31 January 2007 saw the biggest civil service strike in UK history when some 200,000 workers stayed away from work in protest at New Labour's slash and burn approach to public services. The turnout showed that the mood for a fight back is there amongst PCS members and PCS leadership at all levels must respond to this by channelling this into regular action to keep up the pressure.
A massive programme of job cuts is beginning to bite across the service with benefit claims taking a week longer to process and correspondence to tax offices laying in a specially hired warehouse unopened ! Consultants continue to suck money from the public purse at an alarming rate – some £ 7.2 billion in the last three years in an unprecedented pay day for the private sector.
There are now some 200 separate pay units across the civil service meaning that people doing similar work earn wildly different rates of pay from department to department and sometimes within the same department. This is also a massive waste of money as pay teams are duplicating their work every year on pay while the ever stricter parameters of Treasury Guidance are making a mockery of the system. Added to this are punitive and at times frankly bizarre approaches to management that continue to drive those not facing the sack out of the service in despair.
If members are willing to follow up the massive show of force on 31 January, then a national civil strike on 1 May could be on the cards. Many public sector workers are hoping that this could be a focal point to inspire and rally the other unions, like Unison, to link up in a generalised campaign to defend public services.
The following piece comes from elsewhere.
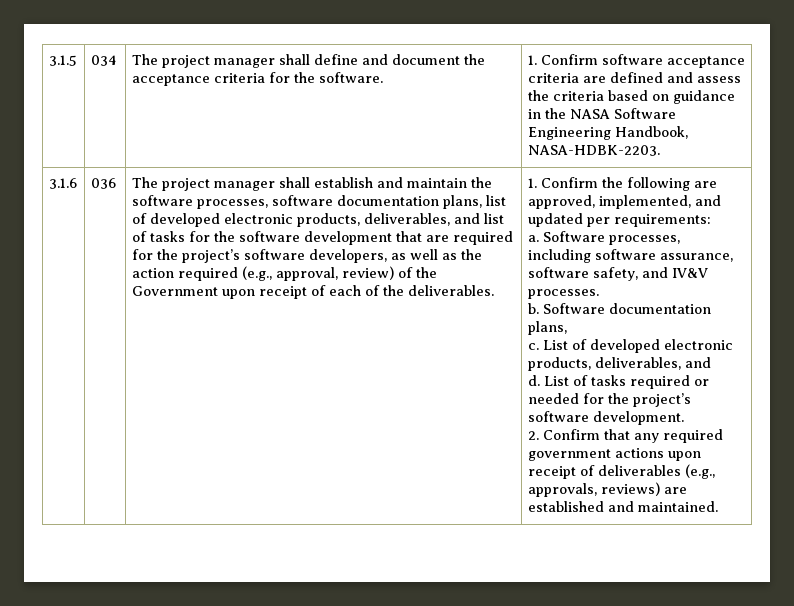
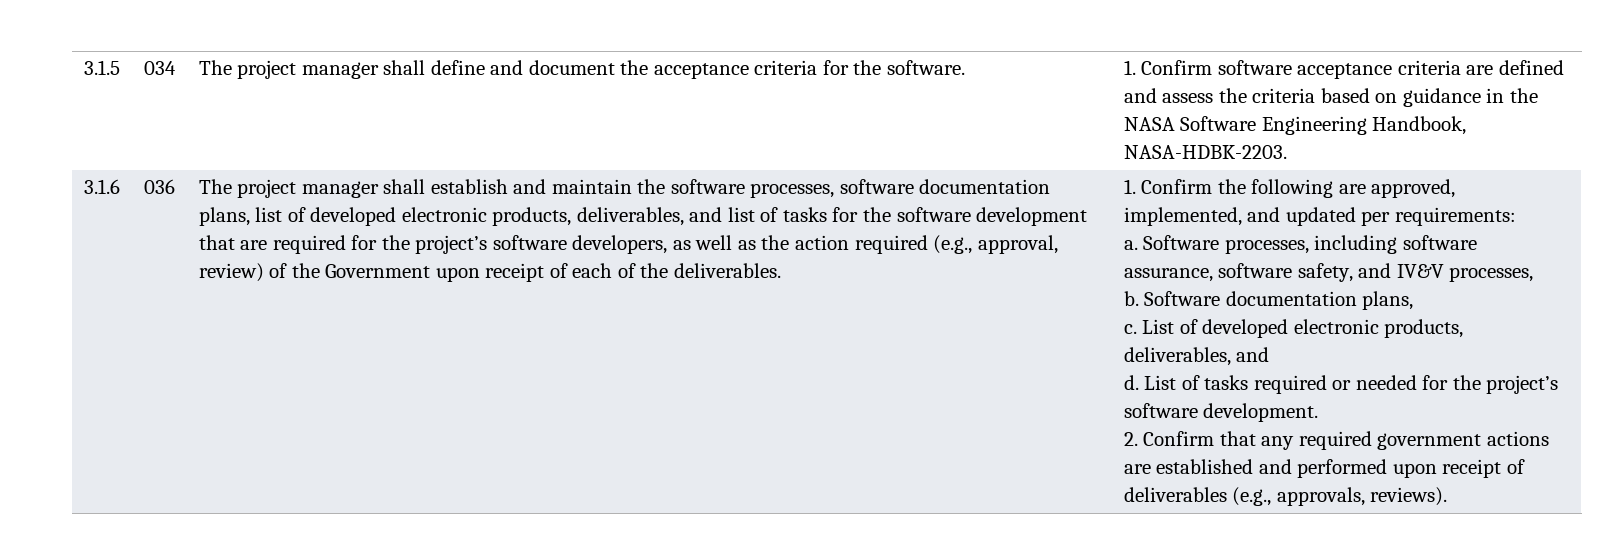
- Software processes, including software assurance, software safety, and IV&V processes.
+ Software processes, including software assurance, software safety, and IV&V processes,
- 2. Confirm that any required government actions upon receipt of deliverables (e.g., approvals, reviews) are established and maintained.
+ 2. Confirm that any required government actions are established and performed upon receipt of deliverables (e.g., approvals, reviews).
At a recent meeting of the Public Services Not Private Profit campaign Mark Serwotka outlined his hopes for the 'Make Your Vote Count' plank of the campaign. The intention is to ask all 5000 candidates before the coming local elections where they stand on Public Services and then publish their results to every PCS member. Mark explained that many within the TUC had expressed opposition to this on the basis of loyalty to Labour i.e. Tories might give a better answer than Labour candidates!
I think this is a great idea. With the current disillusionment with public services, any Labour candidate with half a brain is surely going to answer with a pro-public services answer, meaning that they can be held to account when and if they win council posts. There are also many Labour candidates out there who are disillusioned with Blairism and only too happy to stick two fingers up to Tony Blair and co. Mark expressed the hope that this would signal that the Labour Party was in revolt and shake the Parliamentary Party – another thing that he suggested scared the TUC officialdom, something I'm sure all socialists would welcome!
Some activists have challenged this plank of the campaign on the basis that this would imply that workers should (and maybe therefore would) vote Tory in cases where their candidates take the populist line and give a 'better' answer. PCS are not affiliated to any political party and not going to be recommending that members vote one way or the other. But workers are not stupid. They tend to abstain from voting where the party they are most likely to identify with is offering no solution to their problems. Whether we like it or not this party tends to be Labour.
Socialists do not support Labour blindly, out of tribal loyalty, but critically, from a working class point of view. That is why we are fundamentally opposed to Blair's pro-capitalist clique which is handing public services over to big business. And this is also why we argue that as long as the union link remains so does the potential to change the party. But this will not happen without a fight and this fight has start in the unions.
1st May will be in many activists' diaries already so let's hope that PCS' consultation with members reveals a mood for a second day of strike action on that day and that unions across the public sector can link up to fight for public services.